Compares implementations of Add#

This example compares the addition of numpy to onnxruntime implementation. Function numpy.add is repeated 3 times. This minimizes the cost of copying the data from python to an external library. If available, tensorflow and pytorch are included as well.
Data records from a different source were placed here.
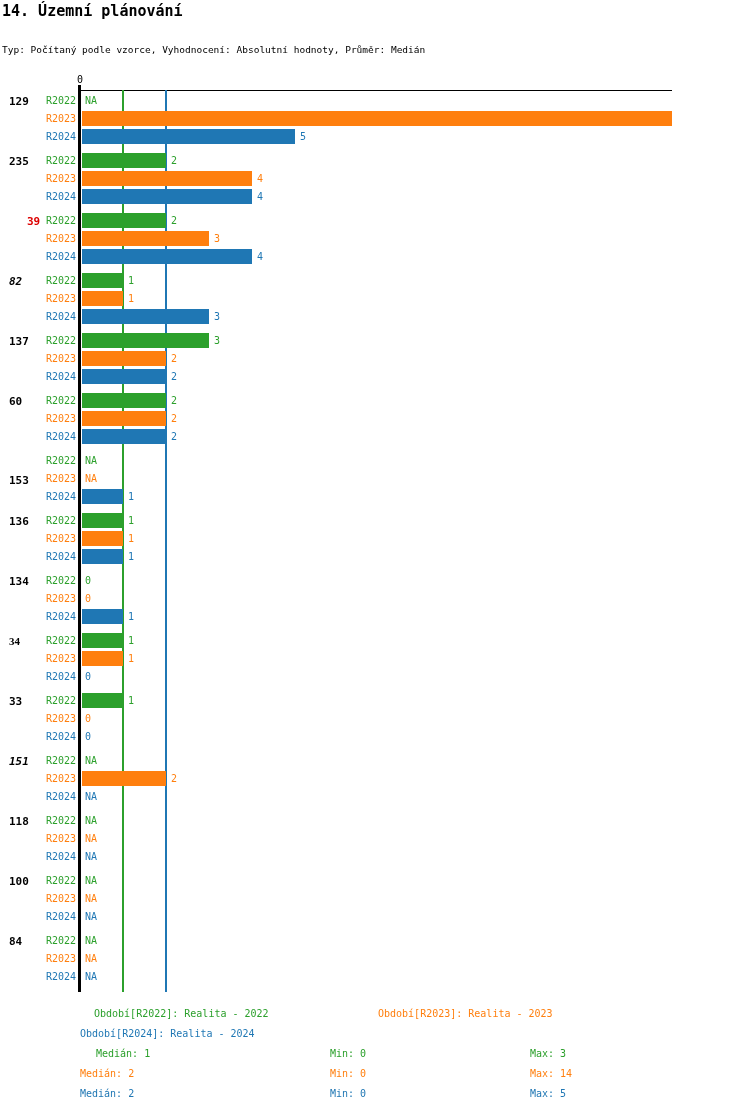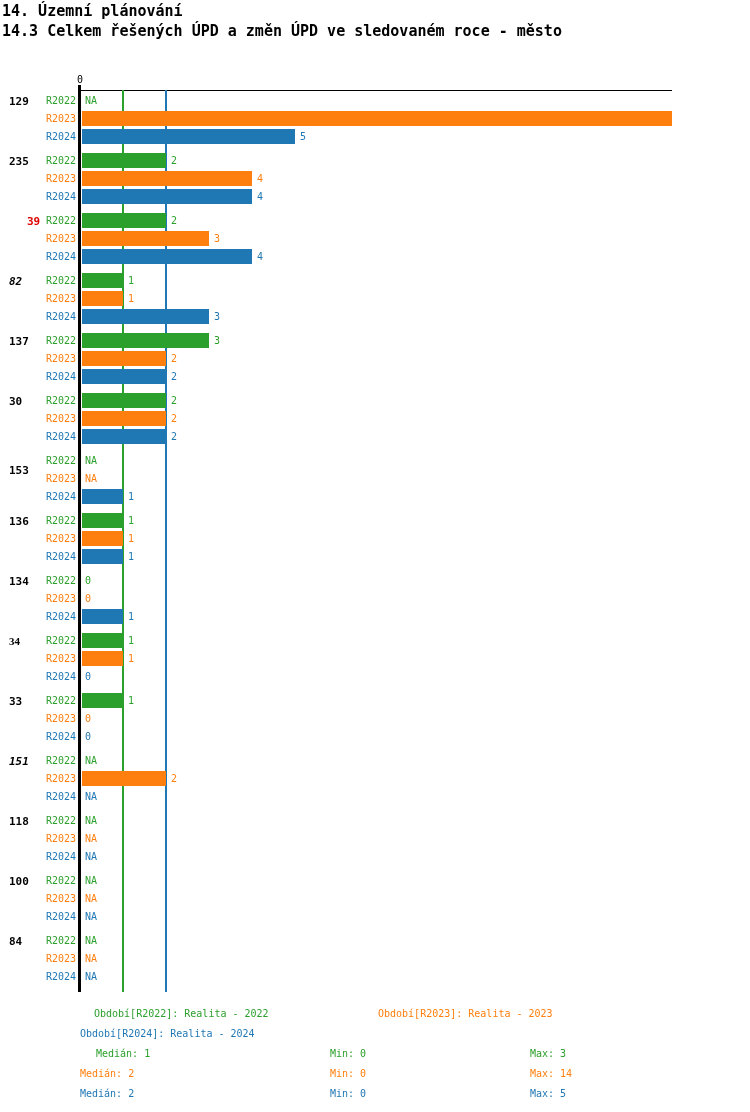--- a/index.html
+++ b/index.html
@@ -22,7 +22,6 @@
 
 <div class="canvas">
   <div class="title">14. Územní plánování</div>
-  <div class="subtitle">14.3 Celkem řešených ÚPD a změn ÚPD ve sledovaném roce - město</div>
 
   <div id="plot" style="position:absolute;inset:0;">
       <div class="ticklabel" style="left: 73px; top: 74px; width: 14px; text-align: center; color: rgb(0, 0, 0);">0</div>

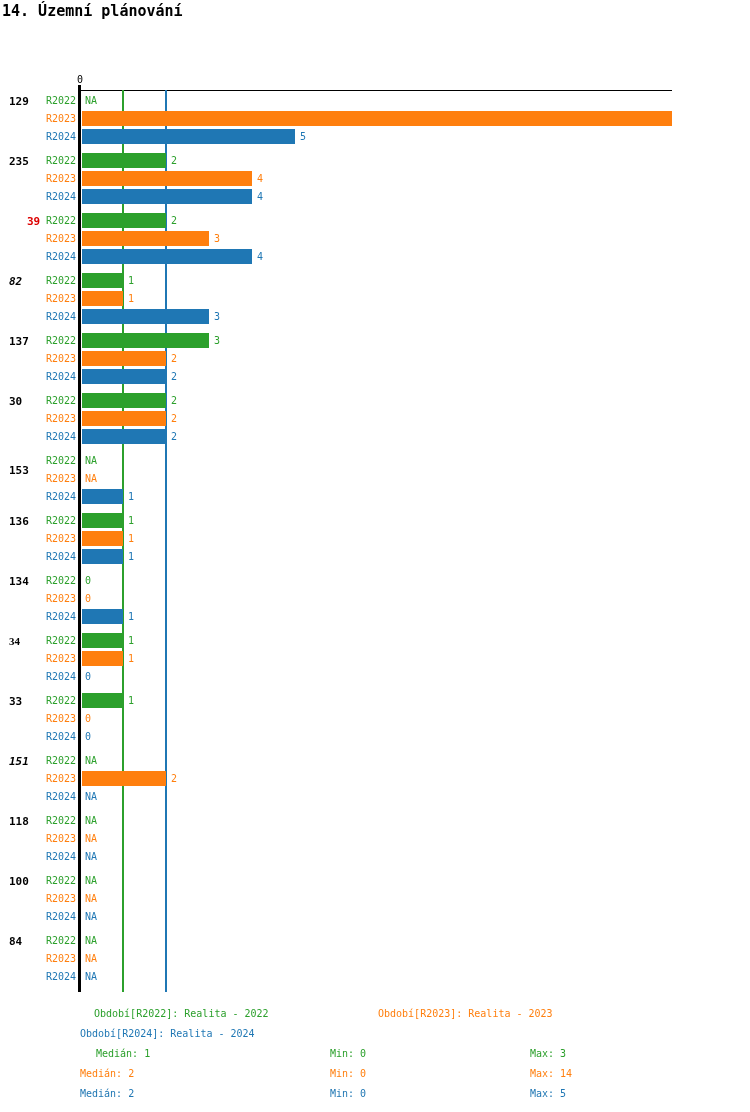--- a/index.html
+++ b/index.html
@@ -22,6 +22,7 @@
 
 <div class="canvas">
   <div class="title">14. Územní plánování</div>
+  <div class="meta">Typ: Počítaný podle vzorce, Vyhodnocení: Absolutní hodnoty, Průměr: Medián</div>
 
   <div id="plot" style="position:absolute;inset:0;">
       <div class="ticklabel" style="left: 73px; top: 74px; width: 14px; text-align: center; color: rgb(0, 0, 0);">0</div>

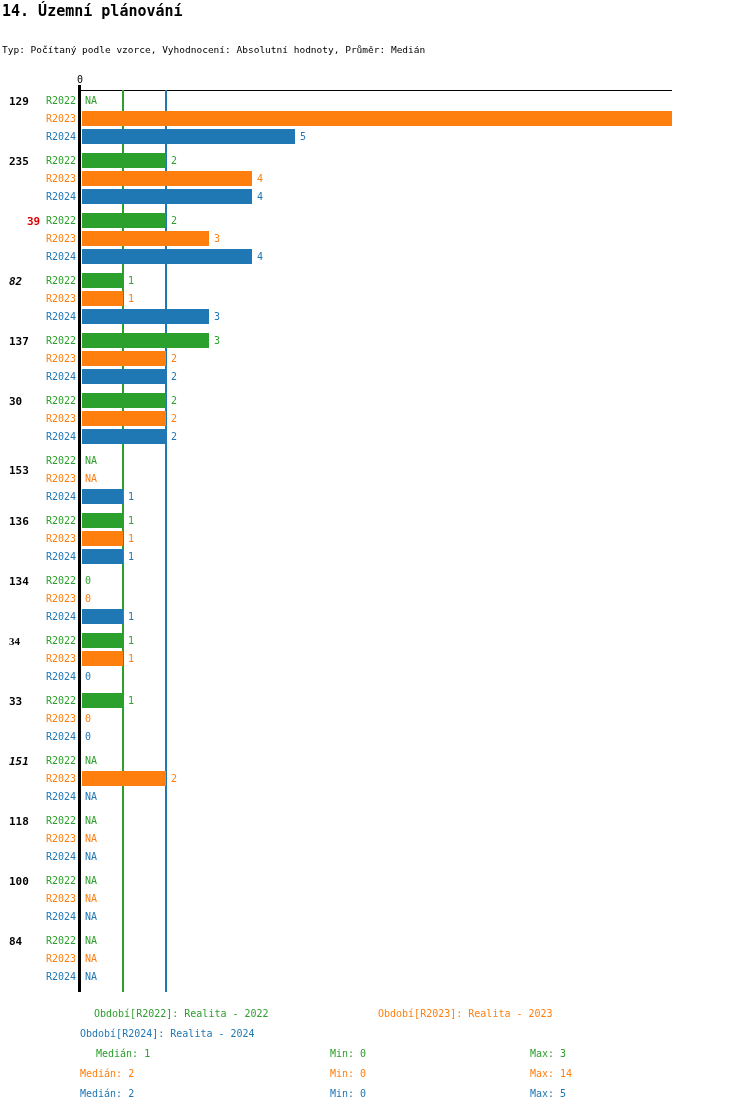--- a/index.html
+++ b/index.html
@@ -80,7 +80,7 @@
       <div class="rlabel" style="left: 40px; top: 371px; width: 36px; text-align: right; color: rgb(31, 119, 180);">R2024</div>
       <div class="bar" style="left: 82px; top: 369px; width: 84px; height: 15px; background: rgb(31, 119, 180);"></div>
       <div class="vlabel" style="left: 171px; top: 371px; color: rgb(31, 119, 180);">2</div>
-      <div class="glabel" style="left: 9px; top: 395px; color: rgb(0, 0, 0);">30</div>
+      <div class="glabel" style="left: 9px; top: 395px; color: rgb(0, 0, 0);">60</div>
       <div class="rlabel" style="left: 40px; top: 395px; width: 36px; text-align: right; color: rgb(44, 160, 44);">R2022</div>
       <div class="bar" style="left: 82px; top: 393px; width: 84px; height: 15px; background: rgb(44, 160, 44);"></div>
       <div class="vlabel" style="left: 171px; top: 395px; color: rgb(44, 160, 44);">2</div>

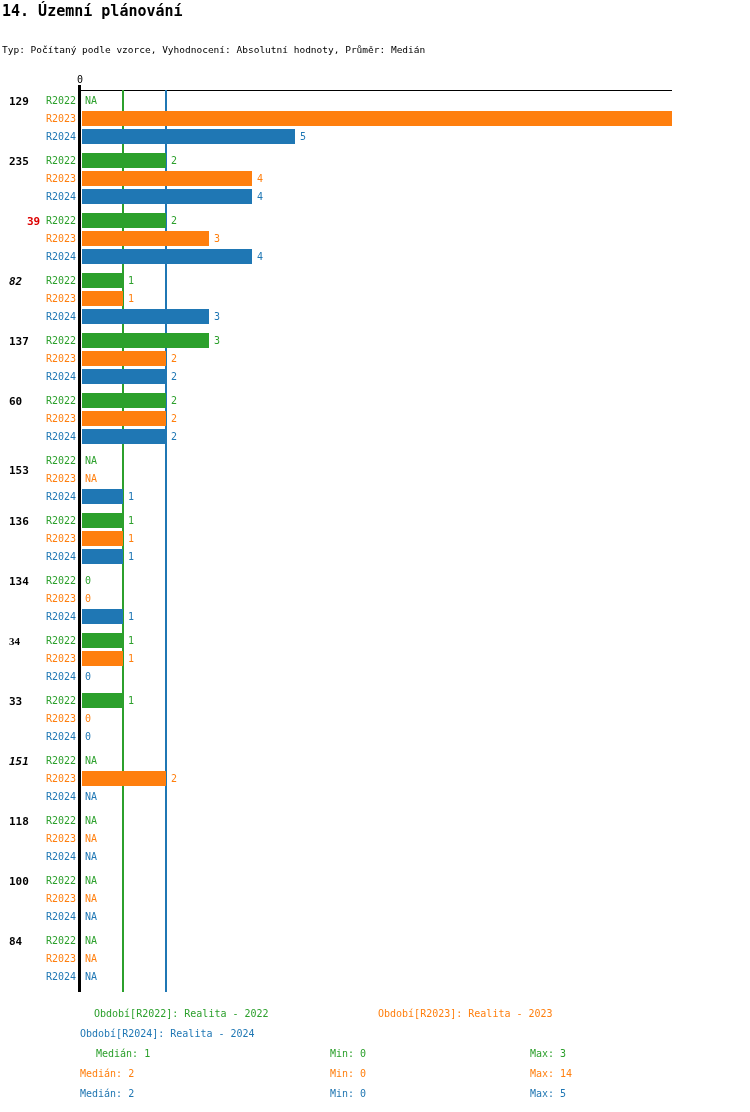--- a/index.html
+++ b/index.html
@@ -90,7 +90,7 @@
       <div class="rlabel" style="left: 40px; top: 431px; width: 36px; text-align: right; color: rgb(31, 119, 180);">R2024</div>
       <div class="bar" style="left: 82px; top: 429px; width: 84px; height: 15px; background: rgb(31, 119, 180);"></div>
       <div class="vlabel" style="left: 171px; top: 431px; color: rgb(31, 119, 180);">2</div>
-      <div class="glabel" style="left: 9px; top: 464px; color: rgb(0, 0, 0);">153</div>
+      <div class="glabel" style="left: 9px; top: 474px; color: rgb(0, 0, 0);">153</div>
       <div class="rlabel" style="left: 40px; top: 455px; width: 36px; text-align: right; color: rgb(44, 160, 44);">R2022</div>
       <div class="vlabel" style="left: 85px; top: 455px; color: rgb(44, 160, 44);">NA</div>
       <div class="rlabel" style="left: 40px; top: 473px; width: 36px; text-align: right; color: rgb(255, 127, 14);">R2023</div>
The numpy implementation is not the best, it allocates more buffers than necessary because parameter out is not used to reuse buffers.

import numpy
import pandas
import matplotlib.pyplot as plt
from onnxruntime import InferenceSession
from skl2onnx.common.data_types import FloatTensorType
from skl2onnx.algebra.onnx_ops import OnnxAdd
from cpyquickhelper.numbers import measure_time
from tqdm import tqdm
from mlprodict.testing.experimental_c_impl.experimental_c import code_optimisation
print(code_optimisation())

Out:

AVX-omp=8

Add implementations#

try:
    from tensorflow.math import add as tf_add
    from tensorflow import convert_to_tensor
except ImportError:
    tf_add = None
try:
    from torch import add as torch_add, from_numpy
except ImportError:
    torch_add = None


def build_ort_add(op_version=12):
    node1 = OnnxAdd('x', 'y', op_version=op_version)
    node2 = OnnxAdd(node1, 'y', op_version=op_version)
    node = OnnxAdd(node2, 'y', op_version=op_version, output_names=['z'])
    onx = node.to_onnx(inputs=[('x', FloatTensorType()),
                               ('y', FloatTensorType())],
                       target_opset=op_version)
    sess = InferenceSession(onx.SerializeToString())
    return lambda x, y: sess.run(None, {'x': x, 'y': y})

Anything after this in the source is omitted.